- **Web page edit records**:
--------------------------------------------------

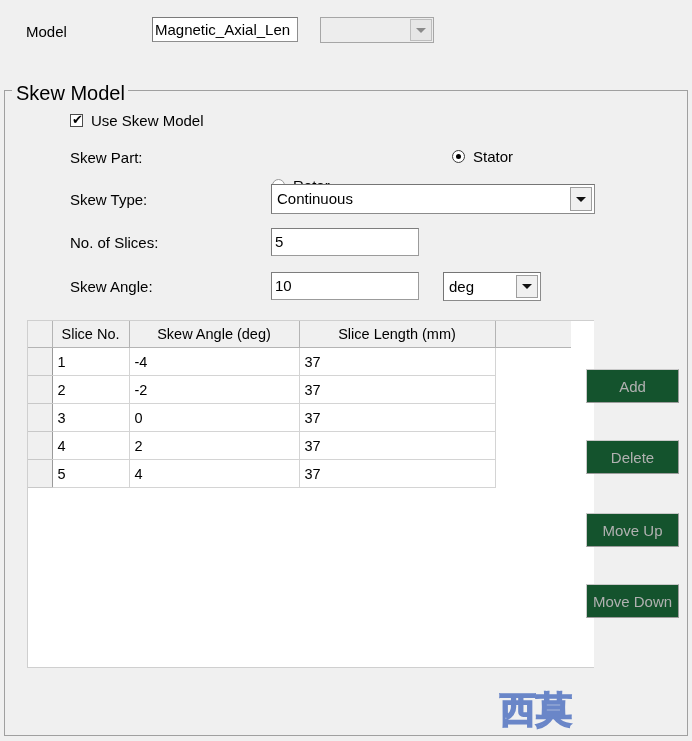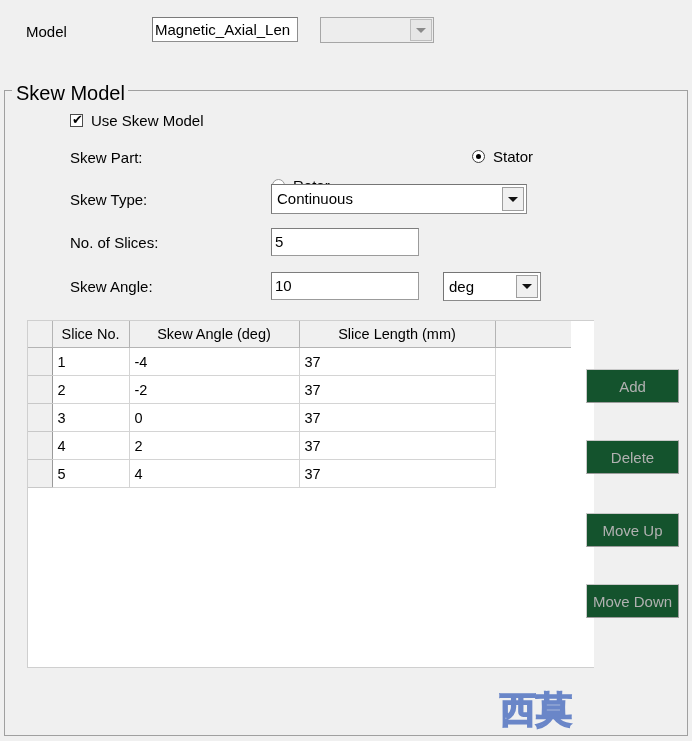--- a/index.html
+++ b/index.html
@@ -145,7 +145,7 @@
     align-items: center;
   }
   #radio-rotor  { left: 272px; top: 141px; margin-top: 36px; }
-  #radio-stator { left: 472px; top: 148px; }
+  #radio-stator { left: 452px; top: 148px; }
   .radio-circle {
     width: 13px; height: 13px;
     border-radius: 50%;

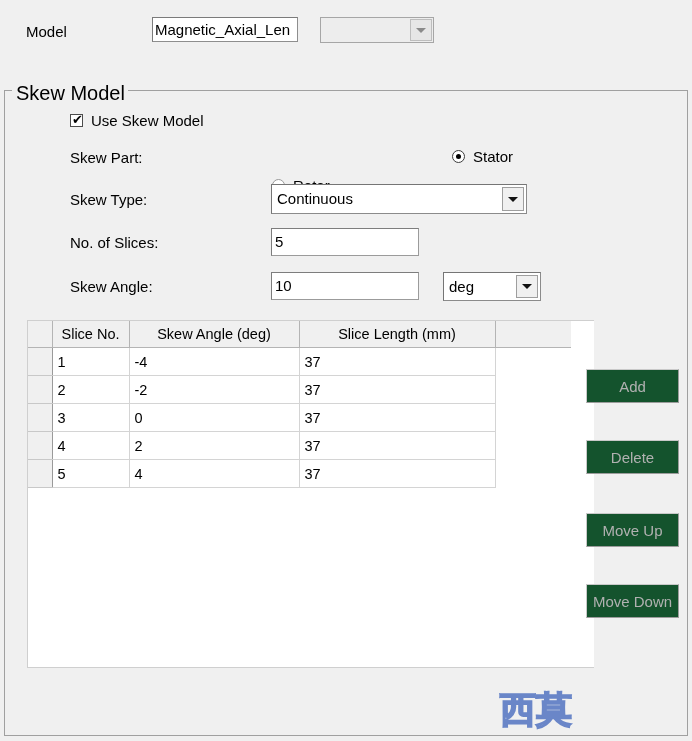--- a/index.html
+++ b/index.html
@@ -222,7 +222,7 @@
   }
   #skew-type-combo {
     left: 271px; top: 184px;
-    width: 256px; height: 30px;
+    width: 324px; height: 30px;
   }
   #angle-unit-combo {
     left: 443px; top: 272px;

--------------------------------------------------

- **Exercise description**: Tally the lines in the records above that contain the word "width". Write the number and nothing else.

- **Your solution**: 3